Informações quanto à efetividade da vacina serão constantemente avaliadas pela equipe de pesquisadores, levando em conta os seguintes critérios: idade; sexo; tipo de vacina que foi ministrada; tempo de infecção após a vacinação, tempo até a segunda dose, ocorrência de casos graves e prevenção de óbitos.
O informe ainda explica que o outro grupo que integrará a pesquisa, mesmo que fora do público alvo da análise, são as crianças e adolescentes. “Um dos objetivos do estudo é entender a dinâmica da transmissão e a proteção indireta que esse grupo pode adquirir uma vez que a família esteja imunizada. Queremos entender se a vacinação em massa da população adulta inibe a circulação do vírus de forma a proteger também as crianças e os adolescentes”, afirma Bozza.
Método utilizado
De acordo com a Fiocruz, o estudo trabalha com duas linhas de atuação, que funcionam de maneira simultânea: a primeira consiste na identificação de casos sintomáticos que serão submetidos ao teste de RT-PCR. Os participantes devem informar imediatamente caso apresentem os sintomas de Covid-19. As equipes responsáveis pela análise irão manter acompanhamento próximo das Unidades Básicas de Saúde (UBS) para orientar a realização do teste molecular dentro da janela de sete dias desde o início dos sintomas.
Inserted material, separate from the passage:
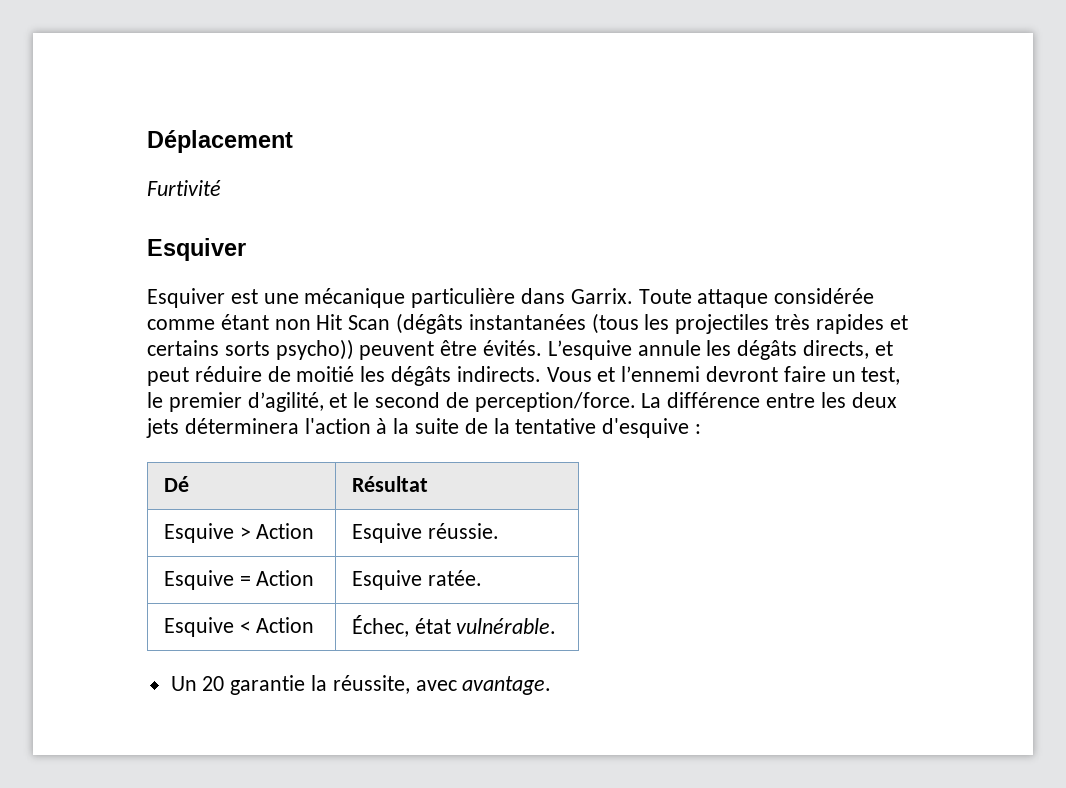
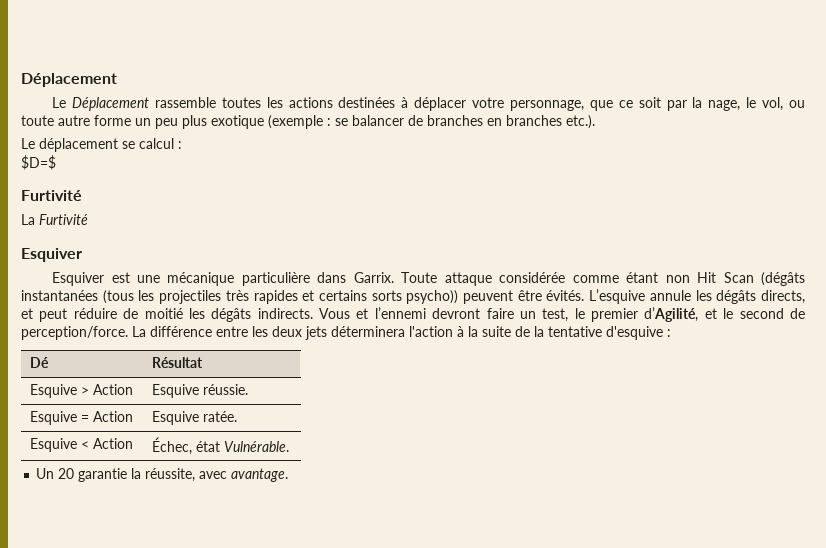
(293, 141) none -> [52,97,806,111] [21,115,595,129] [21,138,182,152] [21,155,56,170] [21,190,82,201] [21,214,35,225] Le Déplacement rassemble toutes les actions destinées à déplacer votre personnage, que ce soit par la nage, le vol, ou toute autre forme un peu plus exotique (exemple : se balancer de branches en branches etc.). // Le déplacement se calcul : // $D=$ // Furtivité // La
[247,392,324,412] d’agilité, -> [644,307,699,322] d’Agilité,
[456,618,557,634] vulnérable. -> [223,441,289,452] Vulnérable.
“O resultado da testagem será cruzado com o monitoramento da situação vacinal e o desfecho do quadro, com sua classificação final de gravidade. Desta forma, será possível calcular a proteção que a vacina está conferindo à população”, diz o artigo.
A segunda linha, por sua vez, vai analisar um grupo populacional composto por 2 mil famílias que residem no Complexo da Maré, mobilizando, ao todo, aproximadamente 8 mil indivíduos, que serão acompanhados por seis meses. Durante esta etapa será verificada a avaliação de soroprevalência (proporção de casos de infeção pelo vírus na população), proporção de vacinados e ocorrência de casos, com o intuito de mapear a transmissão do vírus no ambiente familiar, inclusive em adolescentes e crianças.
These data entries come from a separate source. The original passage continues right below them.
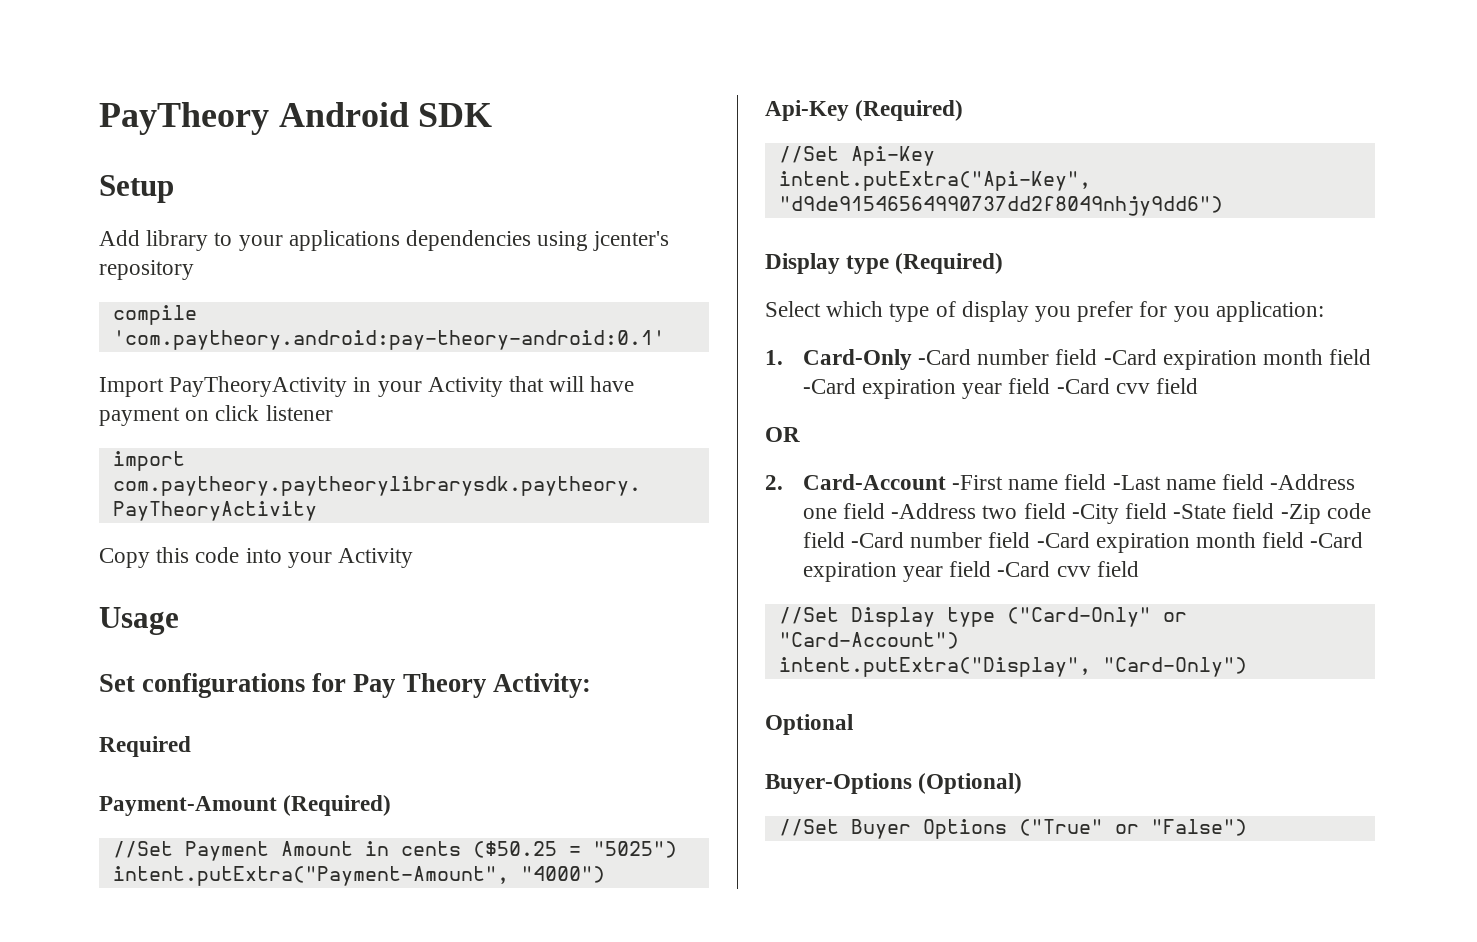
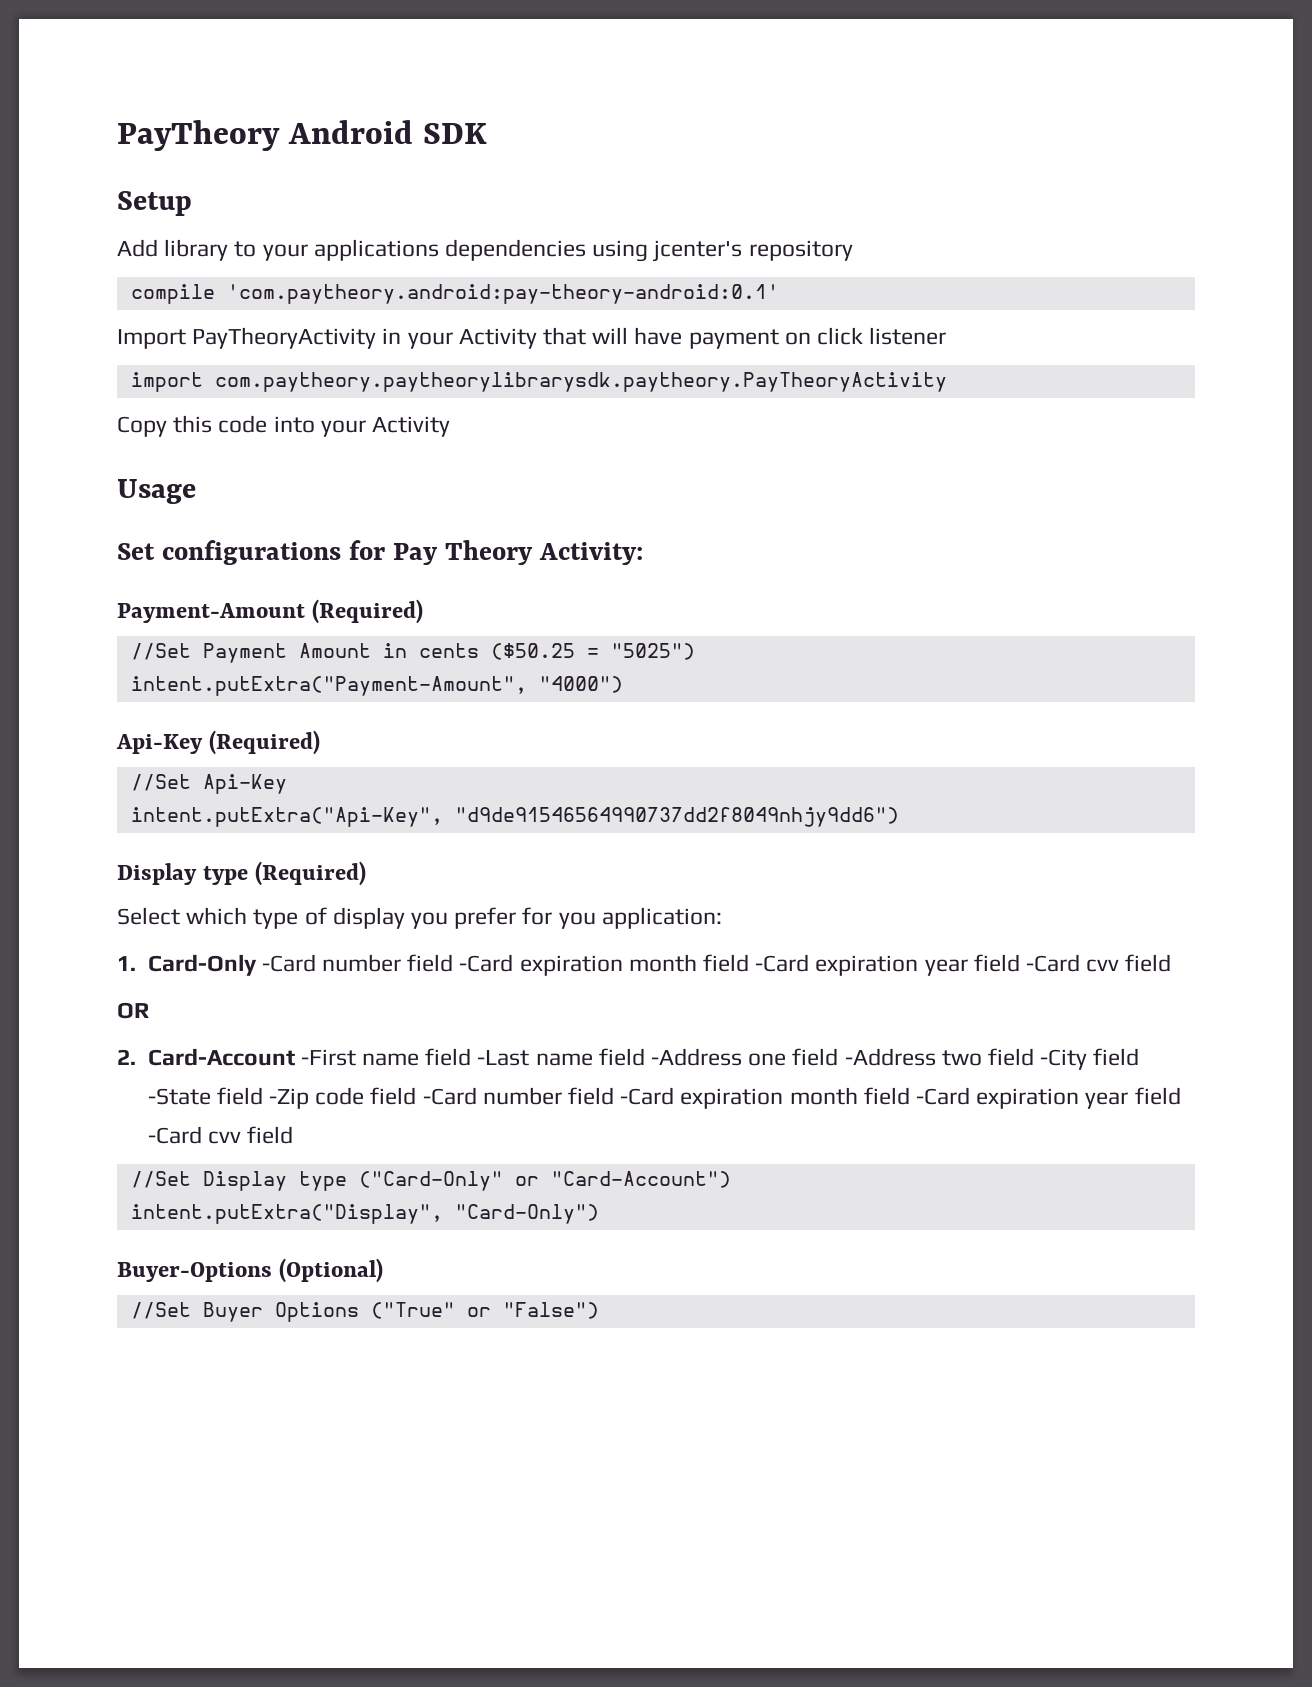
[99,736,191,757] // Required -> (643, 553) none
[765,714,853,735] // Optional -> (599, 1214) none

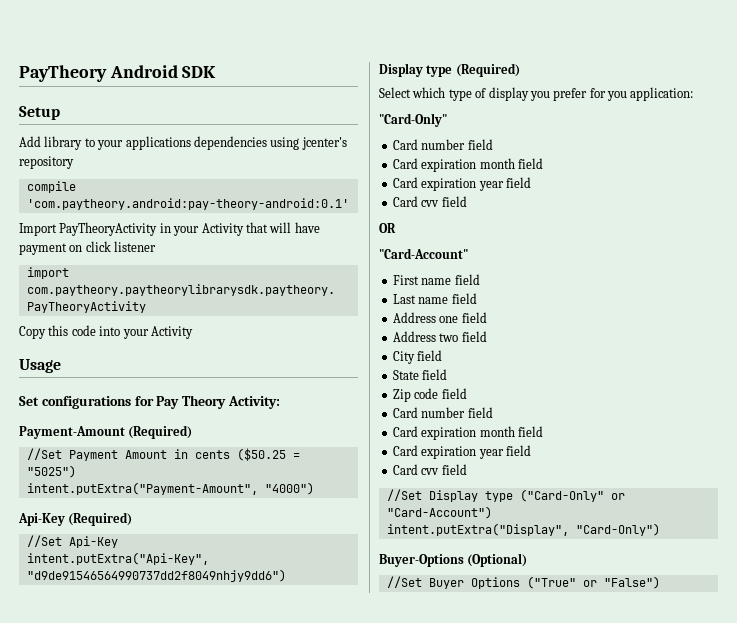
[117,954,1081,976] 1. Card-Only -Card number field -Card expiration month field -Card expiration year field -Card -> [379,113,447,127] [392,139,493,150] [392,158,543,172] [392,177,531,191] [392,196,418,207] "Card-Only" // Card number field // Card expiration month field // Card expiration year field // Card
[117,1048,742,1066] 2. Card-Account -First name field -Last name field -Address -> [379,248,468,259] [392,274,480,285] [392,293,477,304] [392,312,436,323] "Card-Account" // First name field // Last name field // Address
[844,1048,936,1066] -Address -> [392,331,436,342] // Address
[1040,1048,1140,1070] [147,1087,309,1109] -City field -State field -Zip -> [392,350,443,364] [392,369,448,380] [392,389,411,402] // City field // State field // Zip
[422,1087,1181,1109] [147,1126,202,1144] -Card number field -Card expiration month field -Card expiration year field -Card -> [392,407,493,418] [392,426,543,440] [392,445,531,459] [392,464,418,475] // Card number field // Card expiration month field // Card expiration year field // Card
“É nesta etapa que conseguiremos levantar os dados para responder a questão se ao vacinar os adultos, também protejo as crianças?”, complementa o coordenador do estudo.
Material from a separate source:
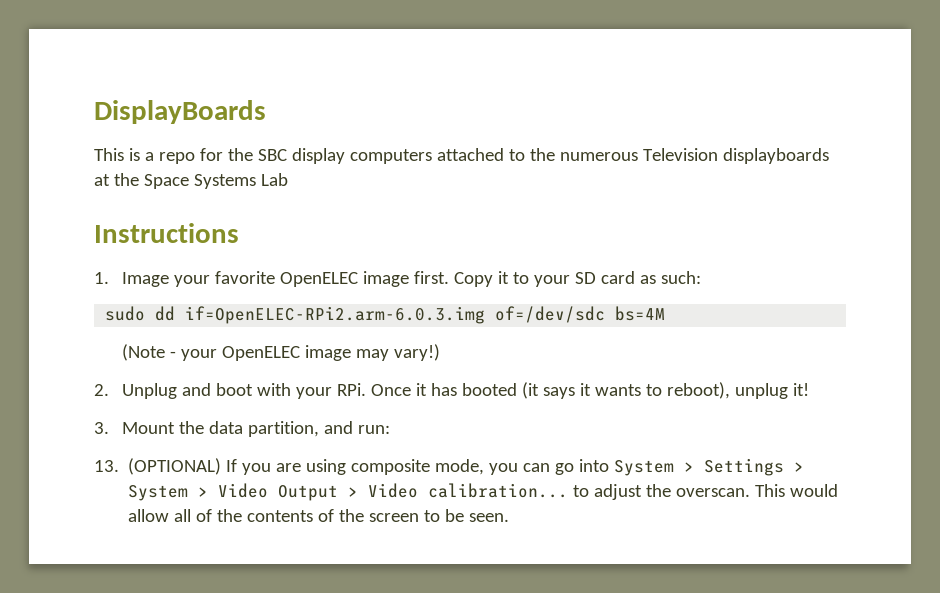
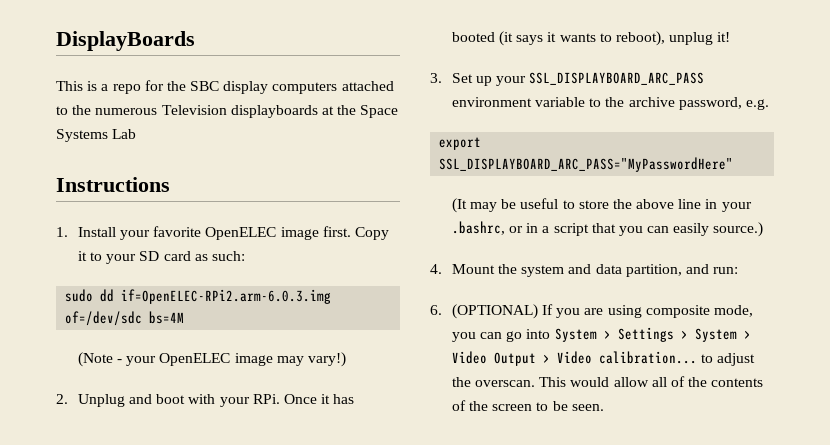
[121,272,169,287] Image -> [77,227,116,237] Install
[121,421,204,434] Mount the -> [451,72,705,86] [451,97,769,110] [439,137,482,150] [439,157,734,172] [451,198,752,213] [451,221,764,237] [430,264,592,277] Set up your SSL_DISPLAYBOARD_ARC_PASS environment variable to the archive password, e.g. // export SSL_DISPLAYBOARD_ARC_PASS="MyPasswordHere" // (It may be useful to store the above line in your .bashrc, or in a script that you can easily source.) // 4. Mount the system and
[94,460,119,472] 13. -> [430,305,442,315] 6.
Importância do apoio popular
A mobilização dos moradores para adesão à vacinação em massa e ao estudo conduzido pela Fiocruz está sendo liderada pela Redes da Maré, instituição com mais de 20 anos de atuação no território. A organização também tem articulado apoio com associações de moradores, influenciadores, comunicadores populares e lideranças, a fim de informar e esclarecer a população da comunidade sobre a importância das ações de saúde.
Segundo a coordenadora da Redes da Maré, Luna Arouca, a adesão dos moradores do complexo foi alta, o que pode determinar um resultado positivo da campanha de vacinação.
“Nas ruas, as pessoas vieram falar com os mobilizadores, os profissionais estavam engajados. Desde digital influencers da comunidade, todo mundo ‘vestiu a camisa’, utilizou os bottons e a população jovem teve ótima participação. Foi super bonito de ver”, coloca.
Luna pondera ainda que a vacinação foi importante também para garantir a saúde da classe trabalhadora mais jovem que reside no complexo. A coordenadora ressalta que, mesmo não sendo uma população de risco, o momento é de alta relevância para essas pessoas estarem protegidas.
“Um estudo como esse, que se compromete a olhar com interesse uma região de favela e periferia é extremamente importante, pois sabemos que essas áreas são constantemente negligenciadas. Analisar o desenvolvimento de uma pandemia a partir dos marcadores sociais e raciais pode gerar políticas públicas específicas para essas pessoas”, finaliza.